I can see how to people on the outside our lives seem pretty different, but to us this is just day to day life. To me, it’s normal to use a breathing machine at night. It’s normal to receive nutrition through a feeding tube. It’s normal to take time out of my day for necessary breathing treatments. It’s even normal to have someone else brush my hair and wash my face. This is just my average, everyday life. So I get it. I’m in the same boat. It would be kind of nice if people didn’t make a big deal over when I leave my house with wheelchair, nurse, and medical equipment in tow.

But at the same time, why shouldn’t that be inspiring?
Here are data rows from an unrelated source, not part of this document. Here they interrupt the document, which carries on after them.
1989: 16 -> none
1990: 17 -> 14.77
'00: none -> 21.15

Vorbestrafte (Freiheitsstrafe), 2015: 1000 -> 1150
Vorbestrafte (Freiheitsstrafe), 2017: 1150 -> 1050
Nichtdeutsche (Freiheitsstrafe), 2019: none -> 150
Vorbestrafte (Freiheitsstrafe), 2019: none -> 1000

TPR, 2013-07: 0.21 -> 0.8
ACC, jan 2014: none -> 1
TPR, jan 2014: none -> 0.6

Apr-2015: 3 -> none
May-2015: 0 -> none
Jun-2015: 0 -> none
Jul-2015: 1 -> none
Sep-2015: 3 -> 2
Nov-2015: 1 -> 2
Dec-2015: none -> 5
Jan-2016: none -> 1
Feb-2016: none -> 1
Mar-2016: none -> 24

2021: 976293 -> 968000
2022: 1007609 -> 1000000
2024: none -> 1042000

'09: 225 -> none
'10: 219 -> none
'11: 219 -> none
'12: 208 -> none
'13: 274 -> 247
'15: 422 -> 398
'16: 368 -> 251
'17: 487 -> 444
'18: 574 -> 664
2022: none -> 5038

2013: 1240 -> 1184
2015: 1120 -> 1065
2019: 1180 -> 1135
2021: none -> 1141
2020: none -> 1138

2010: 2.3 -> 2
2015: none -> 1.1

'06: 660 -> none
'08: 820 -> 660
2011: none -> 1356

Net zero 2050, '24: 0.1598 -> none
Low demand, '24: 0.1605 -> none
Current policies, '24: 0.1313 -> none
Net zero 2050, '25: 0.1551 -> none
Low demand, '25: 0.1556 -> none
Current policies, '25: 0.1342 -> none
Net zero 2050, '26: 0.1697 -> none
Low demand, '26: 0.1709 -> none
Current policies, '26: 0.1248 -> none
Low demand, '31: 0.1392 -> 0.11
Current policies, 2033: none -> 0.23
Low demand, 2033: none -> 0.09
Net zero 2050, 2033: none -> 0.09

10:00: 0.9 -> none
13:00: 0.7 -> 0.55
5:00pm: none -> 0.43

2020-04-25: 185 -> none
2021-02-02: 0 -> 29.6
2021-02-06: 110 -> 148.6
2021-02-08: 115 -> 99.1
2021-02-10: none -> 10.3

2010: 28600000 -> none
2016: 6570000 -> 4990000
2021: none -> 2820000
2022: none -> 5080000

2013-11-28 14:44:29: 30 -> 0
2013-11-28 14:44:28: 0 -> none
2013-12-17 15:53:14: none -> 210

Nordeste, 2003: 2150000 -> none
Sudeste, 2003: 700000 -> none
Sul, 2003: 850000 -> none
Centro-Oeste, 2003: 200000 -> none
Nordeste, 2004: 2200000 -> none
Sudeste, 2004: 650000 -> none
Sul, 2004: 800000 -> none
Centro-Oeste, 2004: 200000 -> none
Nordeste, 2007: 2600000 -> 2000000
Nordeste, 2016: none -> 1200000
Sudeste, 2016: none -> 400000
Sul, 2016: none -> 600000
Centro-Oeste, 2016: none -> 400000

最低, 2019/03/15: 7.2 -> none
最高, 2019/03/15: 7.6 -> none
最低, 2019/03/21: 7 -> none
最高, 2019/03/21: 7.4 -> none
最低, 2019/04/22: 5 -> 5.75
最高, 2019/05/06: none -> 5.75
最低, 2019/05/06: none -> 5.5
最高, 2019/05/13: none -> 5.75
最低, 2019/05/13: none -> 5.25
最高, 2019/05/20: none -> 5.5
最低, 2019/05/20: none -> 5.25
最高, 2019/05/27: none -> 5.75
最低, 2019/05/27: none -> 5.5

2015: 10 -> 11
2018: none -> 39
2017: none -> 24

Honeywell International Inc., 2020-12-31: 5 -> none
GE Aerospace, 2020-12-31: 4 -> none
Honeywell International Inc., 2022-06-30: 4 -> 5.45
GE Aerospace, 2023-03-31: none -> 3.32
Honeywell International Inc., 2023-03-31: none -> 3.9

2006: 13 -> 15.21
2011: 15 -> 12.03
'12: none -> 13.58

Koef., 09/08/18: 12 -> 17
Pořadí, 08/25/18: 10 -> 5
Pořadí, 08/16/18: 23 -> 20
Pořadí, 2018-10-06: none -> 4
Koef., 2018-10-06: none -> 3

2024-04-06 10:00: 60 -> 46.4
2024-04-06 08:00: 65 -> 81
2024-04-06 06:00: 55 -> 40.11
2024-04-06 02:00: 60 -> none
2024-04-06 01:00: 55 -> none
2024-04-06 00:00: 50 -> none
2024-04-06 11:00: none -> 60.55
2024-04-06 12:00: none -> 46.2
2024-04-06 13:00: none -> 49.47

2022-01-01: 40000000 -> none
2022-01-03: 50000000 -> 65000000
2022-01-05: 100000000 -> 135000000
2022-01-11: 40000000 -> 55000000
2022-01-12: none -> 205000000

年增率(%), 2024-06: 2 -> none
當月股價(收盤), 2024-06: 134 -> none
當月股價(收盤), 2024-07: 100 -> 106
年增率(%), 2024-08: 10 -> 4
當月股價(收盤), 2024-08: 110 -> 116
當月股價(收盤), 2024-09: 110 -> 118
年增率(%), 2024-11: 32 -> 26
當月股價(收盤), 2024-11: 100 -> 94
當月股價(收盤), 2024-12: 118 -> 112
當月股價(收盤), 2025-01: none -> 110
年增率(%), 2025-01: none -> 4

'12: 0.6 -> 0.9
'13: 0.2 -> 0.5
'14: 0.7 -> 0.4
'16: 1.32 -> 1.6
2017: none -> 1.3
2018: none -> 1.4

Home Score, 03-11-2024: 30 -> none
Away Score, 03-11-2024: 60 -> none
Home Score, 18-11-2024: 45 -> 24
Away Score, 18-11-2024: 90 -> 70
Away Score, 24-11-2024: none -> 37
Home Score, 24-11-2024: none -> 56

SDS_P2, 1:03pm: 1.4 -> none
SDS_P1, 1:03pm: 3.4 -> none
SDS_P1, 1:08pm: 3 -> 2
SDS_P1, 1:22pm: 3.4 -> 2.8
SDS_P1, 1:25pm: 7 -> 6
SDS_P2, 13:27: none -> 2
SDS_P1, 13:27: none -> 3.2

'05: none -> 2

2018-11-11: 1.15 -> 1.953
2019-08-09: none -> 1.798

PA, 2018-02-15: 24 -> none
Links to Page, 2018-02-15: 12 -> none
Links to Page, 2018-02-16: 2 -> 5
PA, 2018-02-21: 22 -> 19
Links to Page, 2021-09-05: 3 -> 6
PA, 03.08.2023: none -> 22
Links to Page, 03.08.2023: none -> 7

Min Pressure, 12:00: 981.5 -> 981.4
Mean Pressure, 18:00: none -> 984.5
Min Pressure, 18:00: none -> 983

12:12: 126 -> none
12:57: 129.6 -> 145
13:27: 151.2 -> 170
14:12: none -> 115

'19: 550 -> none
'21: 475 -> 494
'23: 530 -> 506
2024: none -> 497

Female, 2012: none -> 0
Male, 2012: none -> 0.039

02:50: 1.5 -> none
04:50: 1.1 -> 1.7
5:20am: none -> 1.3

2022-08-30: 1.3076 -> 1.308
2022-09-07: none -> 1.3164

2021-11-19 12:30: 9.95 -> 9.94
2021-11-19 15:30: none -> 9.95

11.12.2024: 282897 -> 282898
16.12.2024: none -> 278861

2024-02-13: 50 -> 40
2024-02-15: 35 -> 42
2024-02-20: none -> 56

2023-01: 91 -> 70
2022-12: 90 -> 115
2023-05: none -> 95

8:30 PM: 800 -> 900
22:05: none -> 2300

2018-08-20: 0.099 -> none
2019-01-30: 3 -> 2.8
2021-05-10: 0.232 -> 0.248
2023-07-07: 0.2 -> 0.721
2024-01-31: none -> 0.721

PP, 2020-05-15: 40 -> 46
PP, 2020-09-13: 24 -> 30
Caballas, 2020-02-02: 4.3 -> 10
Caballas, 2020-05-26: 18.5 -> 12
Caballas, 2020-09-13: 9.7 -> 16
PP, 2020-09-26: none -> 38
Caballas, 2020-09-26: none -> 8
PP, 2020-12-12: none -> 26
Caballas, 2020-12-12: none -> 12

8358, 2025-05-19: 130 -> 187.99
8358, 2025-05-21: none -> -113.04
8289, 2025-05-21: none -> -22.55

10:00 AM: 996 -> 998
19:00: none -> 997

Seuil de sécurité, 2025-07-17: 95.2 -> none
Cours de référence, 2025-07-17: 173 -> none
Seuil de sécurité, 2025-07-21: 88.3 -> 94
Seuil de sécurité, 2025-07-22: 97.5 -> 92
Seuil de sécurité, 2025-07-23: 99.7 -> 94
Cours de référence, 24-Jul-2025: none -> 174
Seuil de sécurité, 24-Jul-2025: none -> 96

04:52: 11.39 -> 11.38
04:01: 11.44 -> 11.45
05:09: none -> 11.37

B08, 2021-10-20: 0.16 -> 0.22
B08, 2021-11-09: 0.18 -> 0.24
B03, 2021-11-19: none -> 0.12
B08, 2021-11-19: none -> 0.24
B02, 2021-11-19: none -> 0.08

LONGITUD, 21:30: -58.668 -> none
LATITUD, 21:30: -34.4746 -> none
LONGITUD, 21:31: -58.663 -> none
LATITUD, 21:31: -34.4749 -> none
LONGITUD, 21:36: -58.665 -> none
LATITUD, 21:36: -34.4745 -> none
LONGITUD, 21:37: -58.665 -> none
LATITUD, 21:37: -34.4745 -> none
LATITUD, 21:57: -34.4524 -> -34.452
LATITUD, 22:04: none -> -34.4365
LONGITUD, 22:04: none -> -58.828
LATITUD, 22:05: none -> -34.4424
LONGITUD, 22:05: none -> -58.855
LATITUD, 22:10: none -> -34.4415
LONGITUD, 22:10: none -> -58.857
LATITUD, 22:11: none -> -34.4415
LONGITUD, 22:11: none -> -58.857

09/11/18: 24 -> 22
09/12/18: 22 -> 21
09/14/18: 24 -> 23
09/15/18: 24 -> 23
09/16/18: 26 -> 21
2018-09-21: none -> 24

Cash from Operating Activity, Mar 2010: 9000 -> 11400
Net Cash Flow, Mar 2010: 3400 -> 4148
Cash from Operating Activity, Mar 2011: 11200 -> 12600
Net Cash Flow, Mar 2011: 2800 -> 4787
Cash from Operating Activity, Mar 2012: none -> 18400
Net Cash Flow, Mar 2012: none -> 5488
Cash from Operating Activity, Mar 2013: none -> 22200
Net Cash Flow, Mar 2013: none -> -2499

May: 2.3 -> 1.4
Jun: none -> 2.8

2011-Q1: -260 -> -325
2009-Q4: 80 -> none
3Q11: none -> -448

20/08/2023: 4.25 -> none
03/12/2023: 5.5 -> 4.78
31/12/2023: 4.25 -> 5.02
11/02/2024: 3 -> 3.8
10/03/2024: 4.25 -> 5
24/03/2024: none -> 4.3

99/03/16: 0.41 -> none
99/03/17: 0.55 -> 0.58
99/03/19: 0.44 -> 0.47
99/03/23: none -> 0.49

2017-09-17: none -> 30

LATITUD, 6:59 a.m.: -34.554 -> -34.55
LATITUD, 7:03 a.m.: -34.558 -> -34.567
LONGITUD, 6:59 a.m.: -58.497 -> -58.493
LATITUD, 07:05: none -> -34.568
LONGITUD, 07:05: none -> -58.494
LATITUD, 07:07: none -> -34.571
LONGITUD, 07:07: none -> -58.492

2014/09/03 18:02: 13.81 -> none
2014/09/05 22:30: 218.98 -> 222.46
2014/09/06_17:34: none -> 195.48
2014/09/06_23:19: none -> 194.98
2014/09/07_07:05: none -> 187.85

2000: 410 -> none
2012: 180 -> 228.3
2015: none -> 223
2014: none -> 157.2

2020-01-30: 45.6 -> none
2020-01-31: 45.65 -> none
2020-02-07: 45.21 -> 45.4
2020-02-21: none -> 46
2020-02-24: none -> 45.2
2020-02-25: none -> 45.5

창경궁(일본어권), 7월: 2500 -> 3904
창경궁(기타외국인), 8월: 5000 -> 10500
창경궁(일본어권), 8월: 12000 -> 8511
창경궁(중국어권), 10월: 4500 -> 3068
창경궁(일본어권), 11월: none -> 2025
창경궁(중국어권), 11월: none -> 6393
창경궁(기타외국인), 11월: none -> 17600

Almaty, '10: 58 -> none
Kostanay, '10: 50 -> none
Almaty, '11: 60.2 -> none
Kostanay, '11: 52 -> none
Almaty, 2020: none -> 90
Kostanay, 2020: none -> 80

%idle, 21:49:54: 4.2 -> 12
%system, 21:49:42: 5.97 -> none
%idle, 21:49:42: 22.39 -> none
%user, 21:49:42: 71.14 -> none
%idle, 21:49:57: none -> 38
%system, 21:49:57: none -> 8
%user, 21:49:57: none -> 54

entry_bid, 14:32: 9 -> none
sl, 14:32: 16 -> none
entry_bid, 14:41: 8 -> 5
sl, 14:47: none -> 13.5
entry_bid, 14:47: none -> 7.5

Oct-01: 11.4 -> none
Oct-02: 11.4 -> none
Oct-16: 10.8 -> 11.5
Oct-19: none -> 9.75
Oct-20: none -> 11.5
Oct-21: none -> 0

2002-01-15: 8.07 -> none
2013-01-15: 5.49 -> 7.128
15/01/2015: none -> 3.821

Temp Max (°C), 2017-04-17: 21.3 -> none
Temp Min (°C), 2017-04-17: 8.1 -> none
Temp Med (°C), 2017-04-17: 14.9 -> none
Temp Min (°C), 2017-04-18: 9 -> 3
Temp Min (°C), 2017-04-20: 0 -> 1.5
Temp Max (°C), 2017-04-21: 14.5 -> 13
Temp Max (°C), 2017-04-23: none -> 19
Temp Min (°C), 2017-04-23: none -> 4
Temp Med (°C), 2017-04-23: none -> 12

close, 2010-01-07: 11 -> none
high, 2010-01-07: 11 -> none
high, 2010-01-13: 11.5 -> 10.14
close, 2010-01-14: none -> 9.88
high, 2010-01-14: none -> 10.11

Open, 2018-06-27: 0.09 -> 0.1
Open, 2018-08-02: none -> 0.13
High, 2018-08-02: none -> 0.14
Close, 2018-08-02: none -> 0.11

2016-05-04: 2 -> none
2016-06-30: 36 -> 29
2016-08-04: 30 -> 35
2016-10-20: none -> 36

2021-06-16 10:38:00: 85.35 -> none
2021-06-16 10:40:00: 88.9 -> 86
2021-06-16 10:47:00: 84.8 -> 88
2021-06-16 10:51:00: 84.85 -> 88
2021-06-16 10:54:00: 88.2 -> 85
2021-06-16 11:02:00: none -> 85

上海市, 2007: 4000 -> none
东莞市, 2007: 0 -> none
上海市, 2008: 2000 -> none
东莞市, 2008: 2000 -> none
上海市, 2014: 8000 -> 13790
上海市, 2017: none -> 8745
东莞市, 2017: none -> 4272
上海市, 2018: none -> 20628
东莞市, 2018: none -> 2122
To me none of this is out of the ordinary — but to someone else, someone I might not even know, this is extraordinary, and it might just be what they needed to get through their day. And if seeing me living my normal life gives someone else the courage that they need, or inspires them to try a little harder or be a little better, or makes them get out of bed and say, “Well, if she can do this life thing, than surely I can too,” then I cannot be happier.

I will never tell you I am not your inspiration, because everyone needs something or someone to inspire them. And if I am what inspires you, then I will be your inspiration in a heartbeat.